Discover the Grown-Up Side of Disney World

Foodies, gardening enthusiasts, romantics—there’s a Disney World for grown-ups, too.

Guests Enjoying Walt Disney World

by NEA Member Benefits

From attractions such as It’s a Small World to Splash Mountain, a visit to Walt Disney World (WDW) is an adventure the whole family will never forget. The best part? You get to be a kid again. “You can put on your Mickey Mouse ears and leave your adultness at the gate,” says Kimberley Bouchard, an educator and author of Positively Disney.

Still, if you’re looking for experiences geared for adults only, you can find them. Bouchard, who has visited WDW once or twice annually for more than 26 years, highlights these not-to-be-missed WDW activities tailored for kids at heart.

Foodies: Don’t miss Epcot International Food & Wine Festival at the Epcot World Showcase

Photo courtesy of Walt Disney World

A treat for your taste buds, this annual culinary event features cooking demonstrations and a sampling of food and beverages from a country, continent, region or culinary style from around the world—from Japanese wasabi shumai steamed pork dumplings to warm goat cheese pudding with spinach from France. The event is usually held in the late summer and fall, from mid-August to mid-November, although 2024’s dates haven’t been announced yet. “It’s a lovely experience with a party-like atmosphere that draws people from all over the world,” Bouchard shares. It’s included in your admission ticket to Epcot, though food—served as small plates—and beverages, are sold separately.

Stop and smell the roses at Epcot International Flower & Garden Festival

Even if you aren’t an avid gardener, you’ll enjoy the stunning array of blooms, topiaries, gush-worthy gardens and habitats featured at this annual event, held at Epcot from late February to late May. “It’s absolutely stunning,” Bouchard says. The festival also offers live music and seasonal food tastings. Admission is included in your Epcot ticket; food and beverages sold separately.

Enjoy upscale dining

WDW offers plenty of delicious on-the-go offerings. But, if you’re hankering for a lavish, sit-down experience, you’ve come to the right place. (WDW restaurant price ranges per person: $ = up to $14.99, $$ = $15 to $34.99, $$$ = $35 to $59.99 and $$$$ = $60+.) In Epcot, enjoy themed dining, such as Le Cellier Steakhouse ($$$), which features tender steaks and fresh seafood in a setting designed to look like a Canadian château, or the hibachi grill at Teppan Edo ($$). The award-winning Victoria and Albert’s ($$$$), in Disney’s Grand Floridian Resort & Spa, features a seven-course menu and a 10-course chef’s tasting menu with the elegance of white tablecloths and china in an old-world setting. Looking for something more modern? California Grill ($$$$) showcases fresh California cuisine and sweeping views from the 15th floor of Disney’s Contemporary Resort.

Treat yourself

End your day with a fireworks dessert party on the Tomorrowland Terrace and other areas throughout the parks. While savoring dessert and refreshments, you watch the IllumiNations fireworks production from a waterside seat by the park’s World Showcase Lagoon. There is an extra fee for this VIP experience.

Chart your own course

Looking to get away from it all? Rent your own watercraft, such as a mini speedboat or pontoon at Walt Disney World Resort marina ($49+ per half-hour rental). After spending time on the water, you can head back to the park refreshed and recharged.
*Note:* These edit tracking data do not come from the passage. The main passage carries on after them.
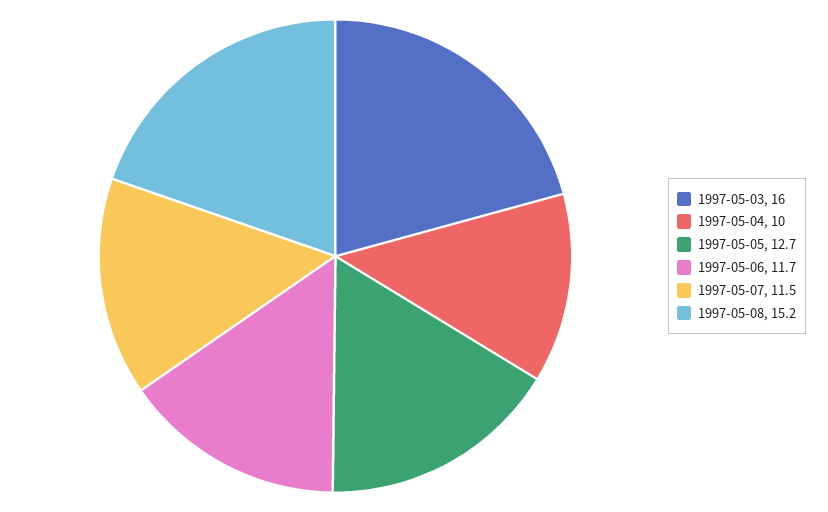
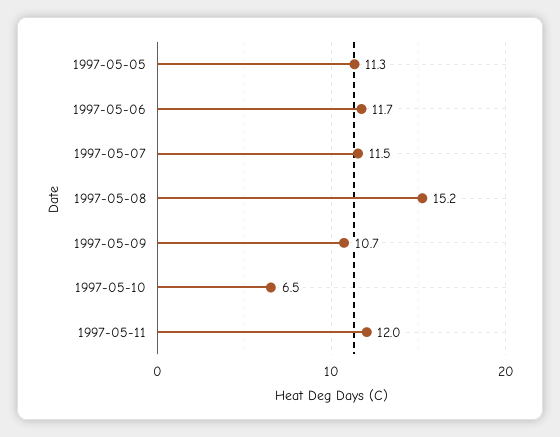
1997-05-03: 16 -> none
1997-05-04: 10 -> none
1997-05-05: 12.7 -> 11.3
1997-05-09: none -> 10.7
1997-05-10: none -> 6.5
1997-05-11: none -> 12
Photo courtesy of Walt Disney World

Psst! Disney savings secrets

Disney special events and splurging on high-end restaurants can add up. If you’ll be going to WDW more than twice a year, Bouchard recommends an annual pass. If you’re a Florida resident, get a seasonal pass. “It’s a bargain,” she says.

To save on food and beverages, stock ready-to-eat items, such as bagels, yogurt and bananas in your hotel room. Pack your own lunch and snacks in a cooler bag and bring your own water bottle and refill it at the water fountain. “As long as it’s not glass, you can bring it in,” Bouchard says. And, keep in mind that during the summer months, Orlando is known for its frequent afternoon thunderstorms. “To avoid paying $9 for a rain poncho, pack your own from your local dollar store,” Bouchard advises.

When you’re planning your trip, check the NEA Discount Tickets Program to search for park admission deals. To save on lodging, NEA members can access NEA Travel to net a discount on Orlando-area hotels and resorts

To save your sanity, stay on-site so you won’t have the hassle of dealing with parking. And, to avoid the crowds, get a FastPass+ and “get there at rope drop,” Bouchard says. “If you arrive when the park opens at 9 a.m., there are always fewer people, no matter what time of year, which makes for a nicer experience.”